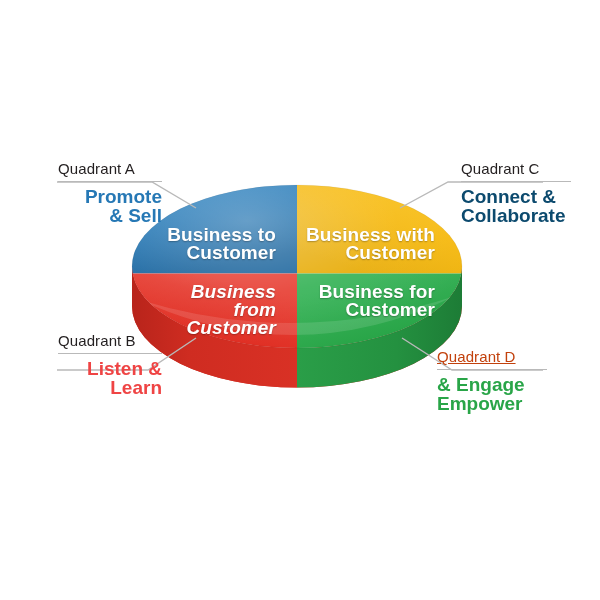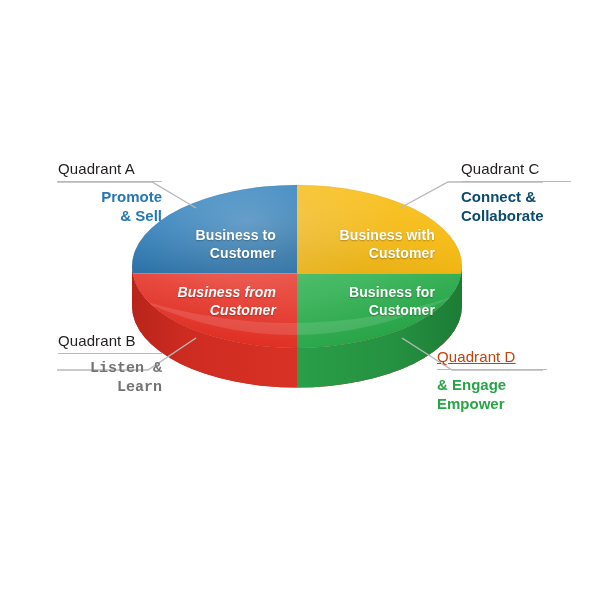--- a/index.html
+++ b/index.html
@@ -39,7 +39,7 @@
     margin-top: 3px;
   }
   .callout-sub {
-    font-size: 15px;
+    font-size: 19px;
     font-weight: bold;
     line-height: 19px;
     margin-top: 5px;

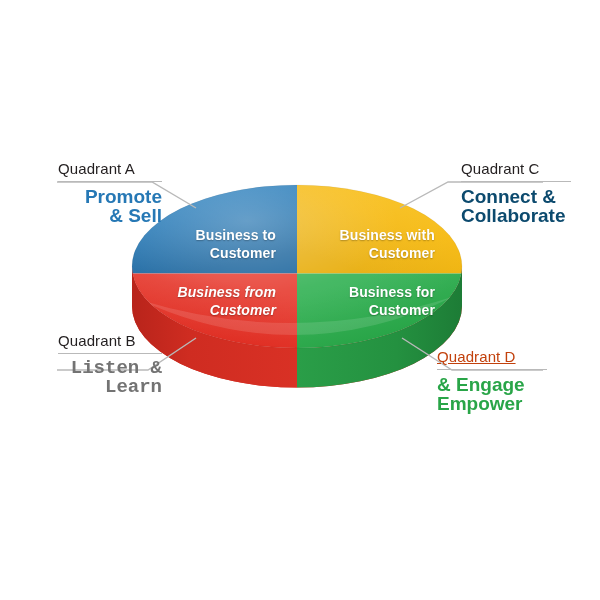--- a/index.html
+++ b/index.html
@@ -72,7 +72,7 @@
     position: absolute;
     color: #ffffff;
     font-weight: bold;
-    font-size: 14px;
+    font-size: 19px;
     line-height: 18px;
     letter-spacing: 0.1px;
     text-shadow: 0 1px 1.5px rgba(0,0,0,0.28);

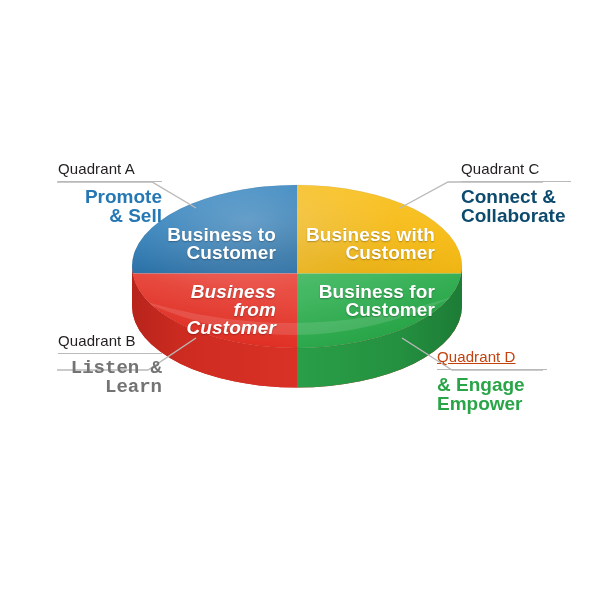--- a/index.html
+++ b/index.html
@@ -179,7 +179,7 @@
 
   <div class="callout cb">
     <div class="callout-title" style="color: rgb(35, 31, 32);">Quadrant B<div class="callout-rule" style="background: rgb(185, 185, 185);"></div></div>
-    <div class="callout-sub" style="color: #737373; font-family: Liberation Mono, monospace;">
+    <div class="callout-sub" style="color: #ef4444;">
       <span>Listen &amp;</span>
       <span>Learn</span>
     </div>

......

## What needs to be done
Pictures stay out of the copy; please restate every record above exactly.

## Response to the exercise
--- a/index.html
+++ b/index.html
@@ -39,7 +39,7 @@
     margin-top: 3px;
   }
   .callout-sub {
-    font-size: 15px;
+    font-size: 19px;
     font-weight: bold;
     line-height: 19px;
     margin-top: 5px;

--- a/index.html
+++ b/index.html
@@ -72,7 +72,7 @@
     position: absolute;
     color: #ffffff;
     font-weight: bold;
-    font-size: 14px;
+    font-size: 19px;
     line-height: 18px;
     letter-spacing: 0.1px;
     text-shadow: 0 1px 1.5px rgba(0,0,0,0.28);

--- a/index.html
+++ b/index.html
@@ -179,7 +179,7 @@
 
   <div class="callout cb">
     <div class="callout-title" style="color: rgb(35, 31, 32);">Quadrant B<div class="callout-rule" style="background: rgb(185, 185, 185);"></div></div>
-    <div class="callout-sub" style="color: #737373; font-family: Liberation Mono, monospace;">
+    <div class="callout-sub" style="color: #ef4444;">
       <span>Listen &amp;</span>
       <span>Learn</span>
     </div>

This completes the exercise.